Con Ultraterra (2016), uno dei loro ultimi progetti, lo spettatore si trova invece letteralmente all’interno della scultura, che si è espansa a tal punto da diventare ambiente (l’allargamento riguarda qui il confronto con lo spazio, ma anche con altri media, in particolare la fotografia). Il tutto è nato da una testa di Venere che Alis/Filliol hanno prima modellato e riempito di poliuretano, poi fatto esplodere. La testa così deformata è servita da calco per un modello in gesso, di cui hanno deciso di usare soltanto lo stampo in gomma per restituire l’idea del volume, senza però più mostrare la scultura in sé.
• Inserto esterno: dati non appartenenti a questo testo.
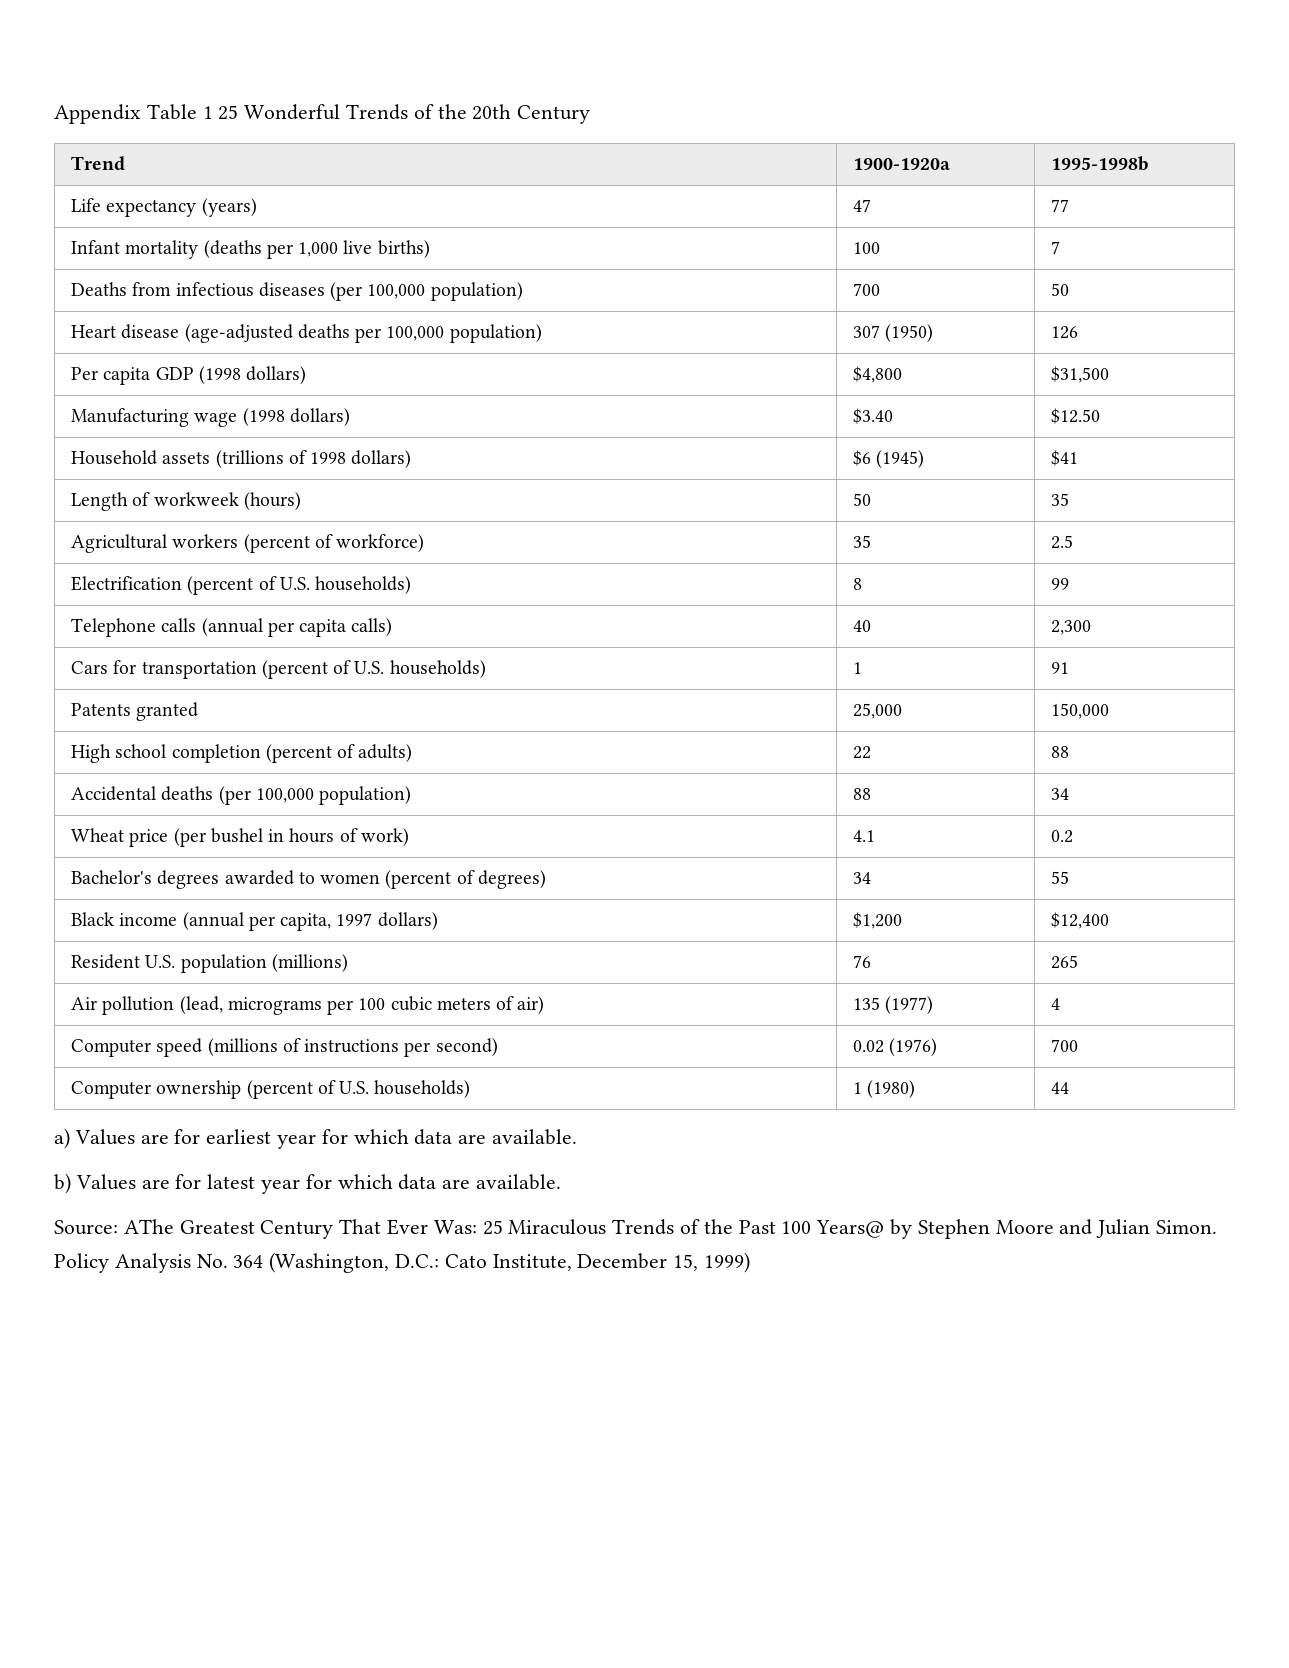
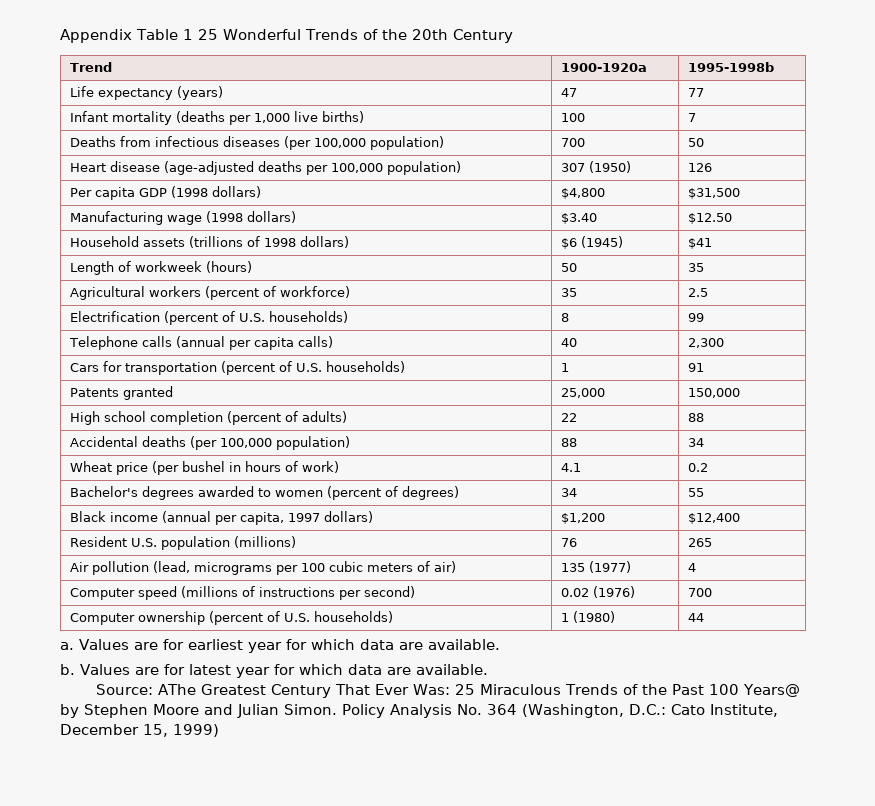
[54,1128,70,1149] a) -> [60,642,74,650] a.
[54,1173,71,1194] b) -> [60,664,75,675] b.

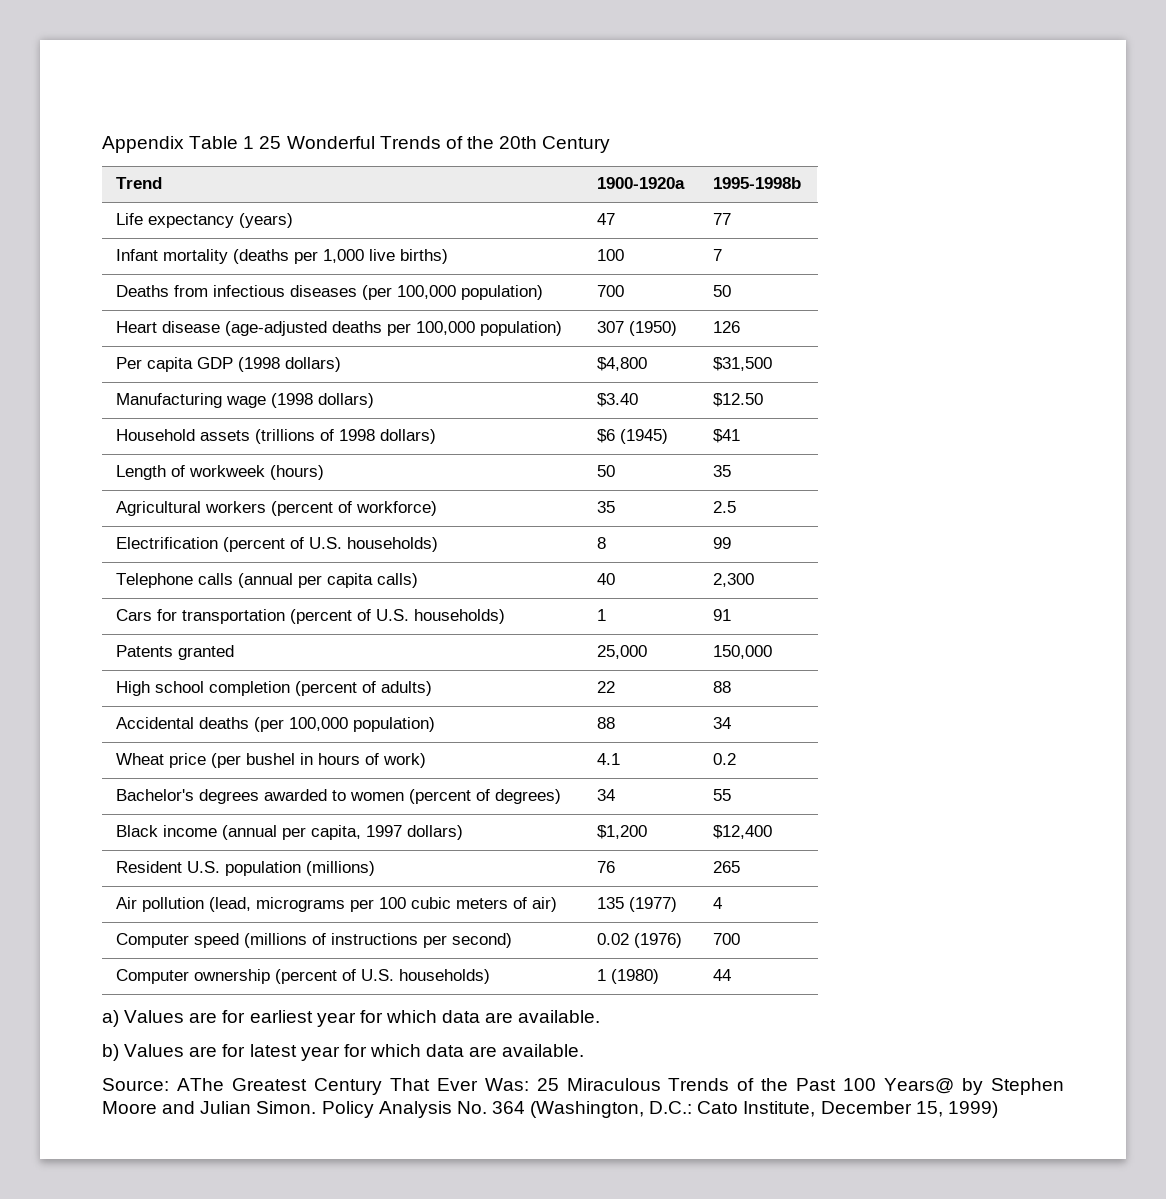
[60,642,74,650] a. -> [102,1010,119,1027] a)
[60,664,75,675] b. -> [102,1044,119,1061] b)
Privata della sua sostanza, si è tramutata, attraverso la ripresa fotografica, in un’immagine bidimensionale, un “wallpaper” con cui gli artisti hanno ricoperto le pareti dello spazio espositivo per ottenere un diverso tipo di tridimensionalità. Come la pecora (un assemblaggio di materiali trovati) che i due artisti hanno posizionato ironicamente davanti a una delle pareti, anche noi spettatori guardiamo attoniti il paesaggio sublime che ci circonda; un magma dal quale potremmo essere travolti da un momento all’altro. Con questa continua metamorfosi e spostamento dei limiti tecnico-linguistici, Alis/Filliol ci confermano che la scultura non è affatto una lingua morta. Anzi, è più viva che mai: ogni artista che come loro è impegnato a rinnovarne il vocabolario ne plasma nuovamente i termini «a partire dal materiale concettuale e verbale che ha sotto mano, costruendo un’opera d’arte che è essa stessa una risposta alla domanda: che cos’è la scultura?»(*).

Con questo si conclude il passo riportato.